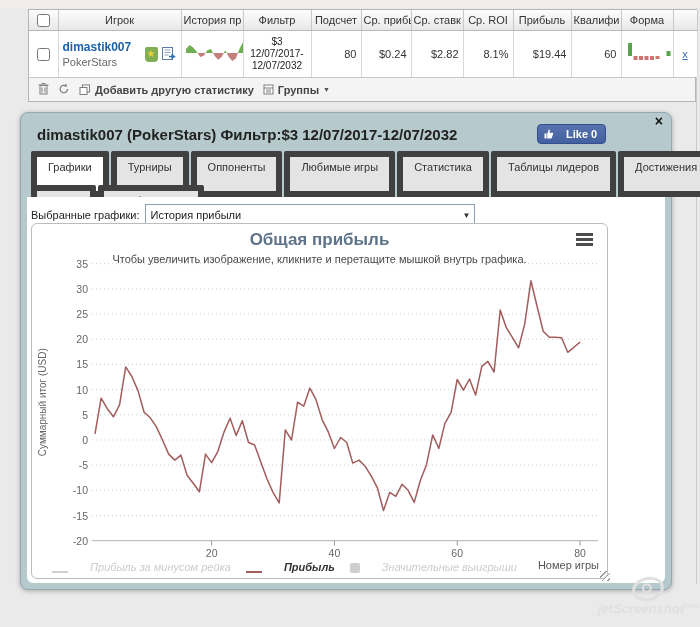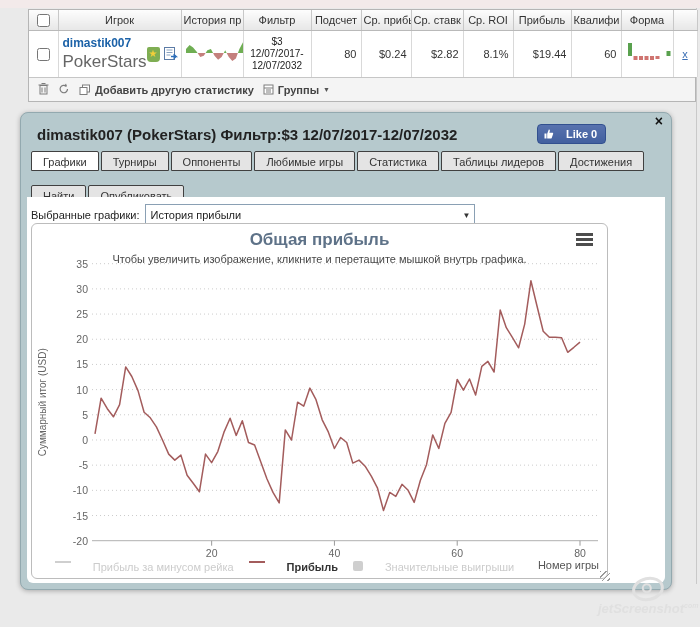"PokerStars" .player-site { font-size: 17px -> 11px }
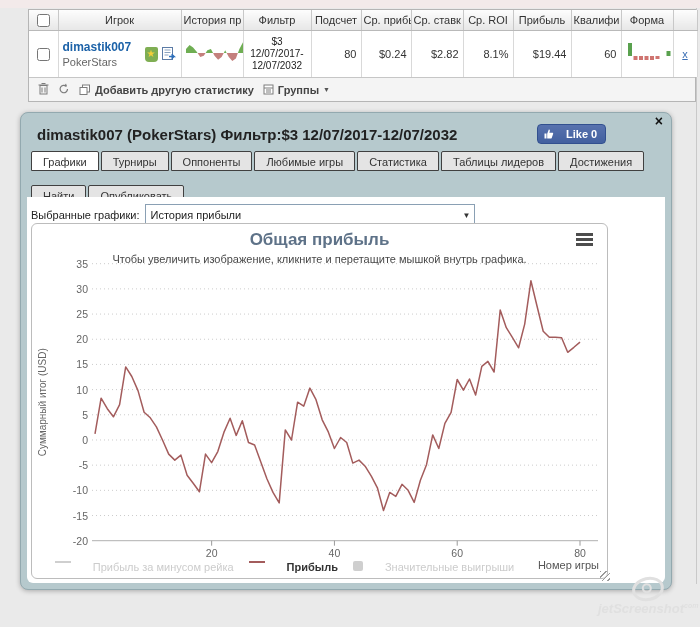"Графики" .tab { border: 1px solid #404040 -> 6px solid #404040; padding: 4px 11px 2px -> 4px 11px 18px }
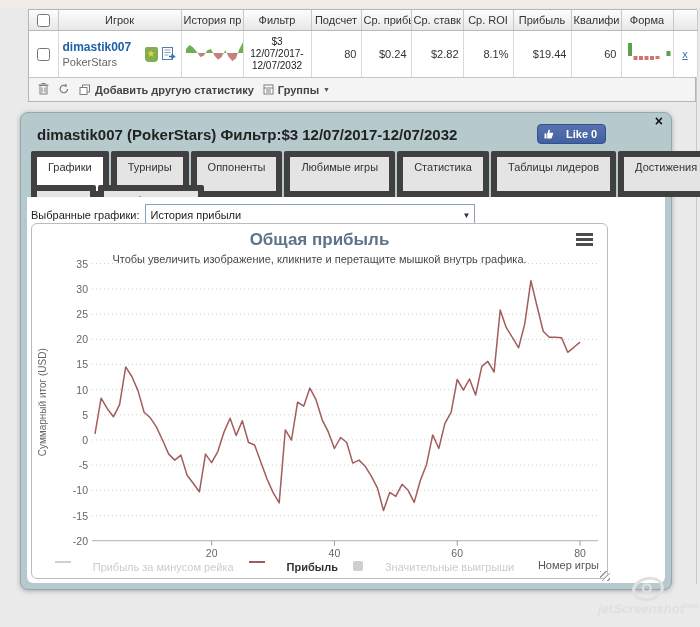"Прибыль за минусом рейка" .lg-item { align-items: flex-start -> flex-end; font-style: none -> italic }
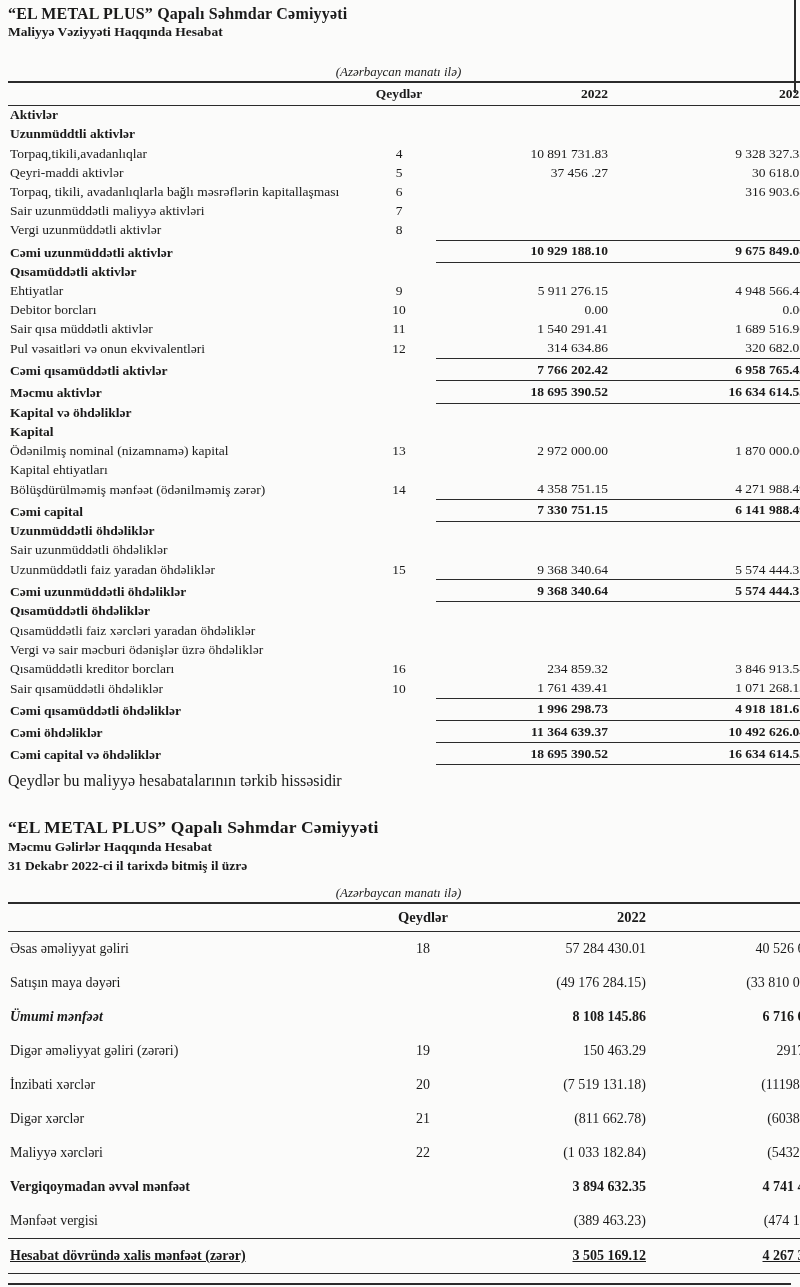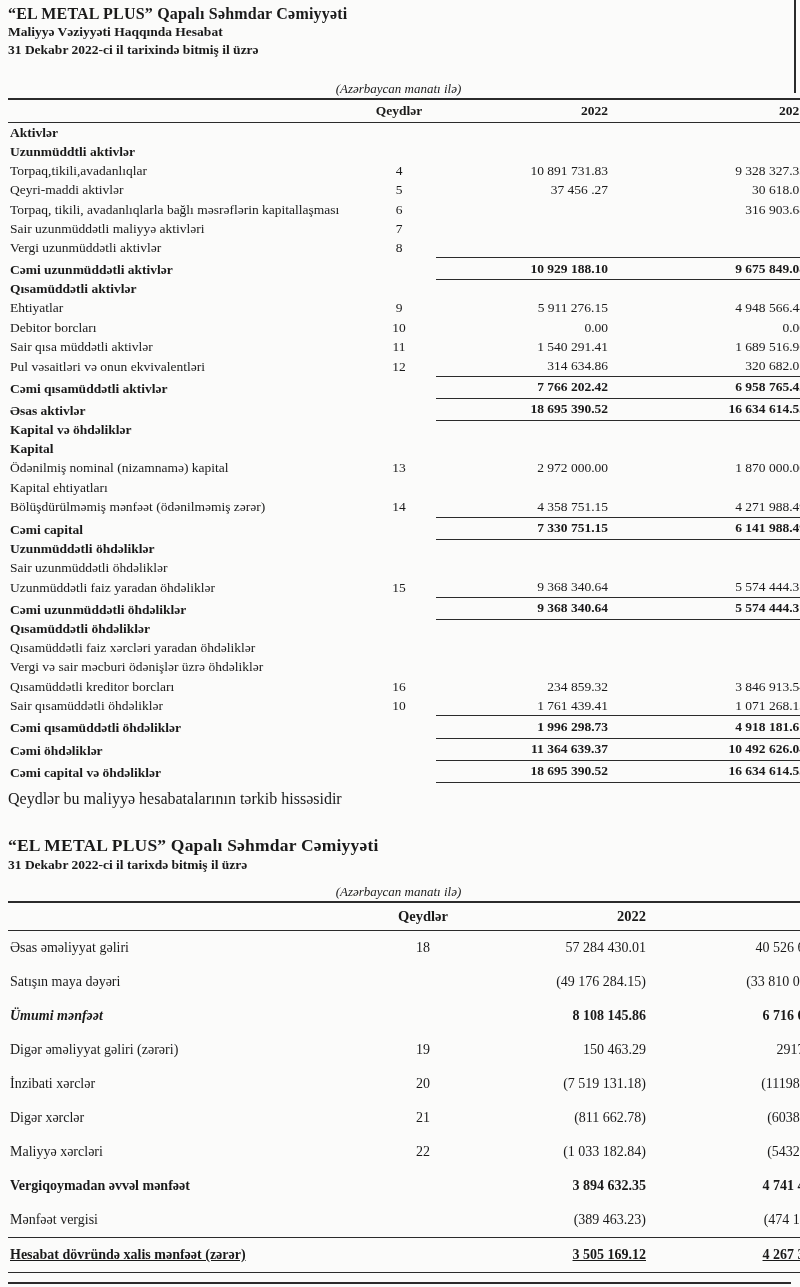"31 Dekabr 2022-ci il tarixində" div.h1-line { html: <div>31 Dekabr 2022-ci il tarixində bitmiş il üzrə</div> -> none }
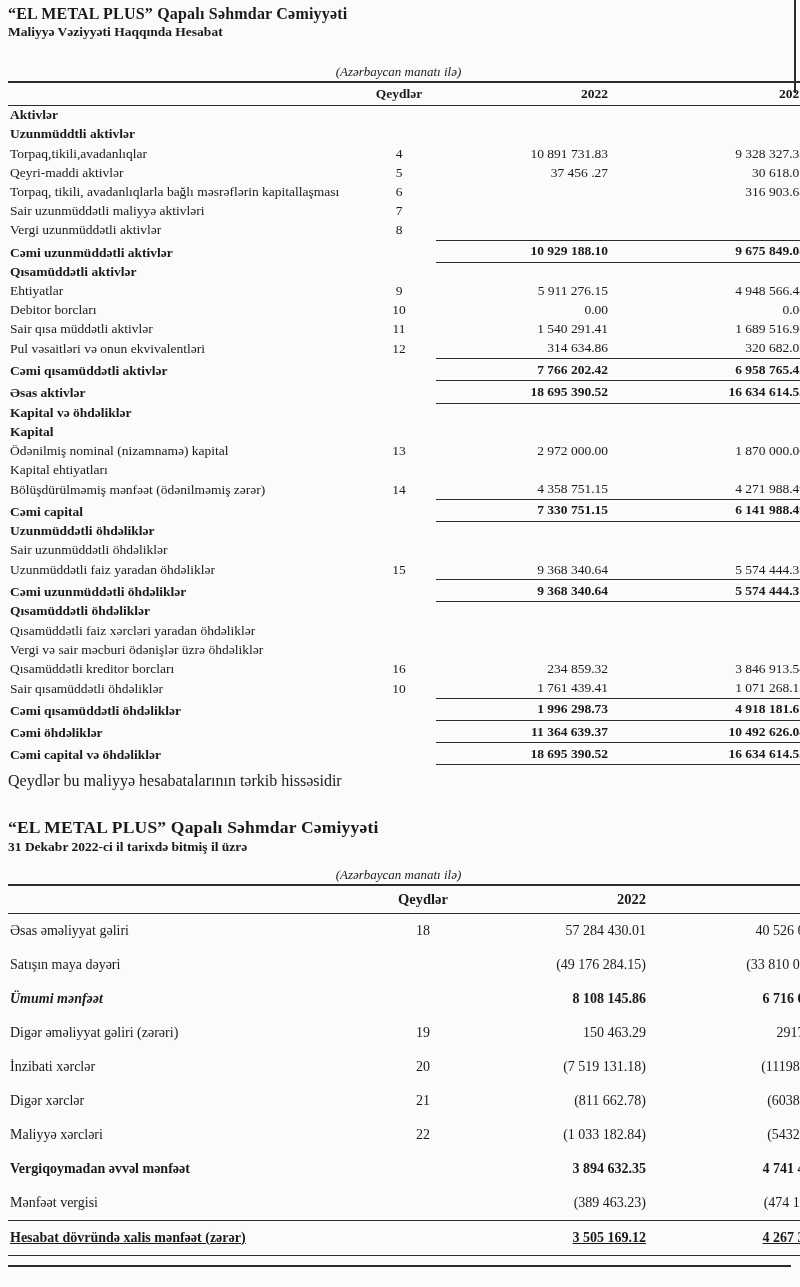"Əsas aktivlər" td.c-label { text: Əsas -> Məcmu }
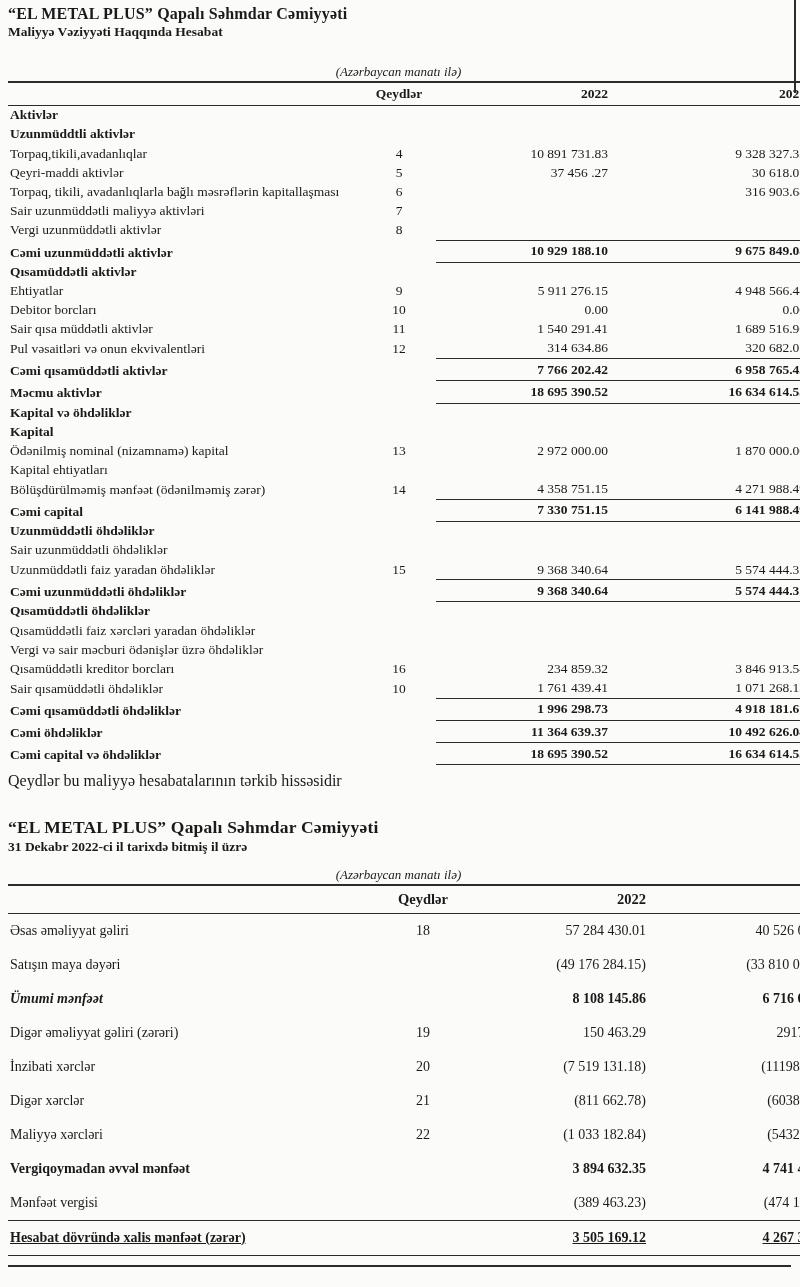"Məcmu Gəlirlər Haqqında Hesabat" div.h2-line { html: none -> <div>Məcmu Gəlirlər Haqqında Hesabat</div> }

• • • • •

WHAT IS REQUIRED → Write the records above out again exactly, but not the pictures.

EXPECTED ANSWER →
"PokerStars" .player-site { font-size: 17px -> 11px }
"Графики" .tab { border: 1px solid #404040 -> 6px solid #404040; padding: 4px 11px 2px -> 4px 11px 18px }
"Прибыль за минусом рейка" .lg-item { align-items: flex-start -> flex-end; font-style: none -> italic }
"31 Dekabr 2022-ci il tarixində" div.h1-line { html: <div>31 Dekabr 2022-ci il tarixində bitmiş il üzrə</div> -> none }
"Əsas aktivlər" td.c-label { text: Əsas -> Məcmu }
"Məcmu Gəlirlər Haqqında Hesabat" div.h2-line { html: none -> <div>Məcmu Gəlirlər Haqqında Hesabat</div> }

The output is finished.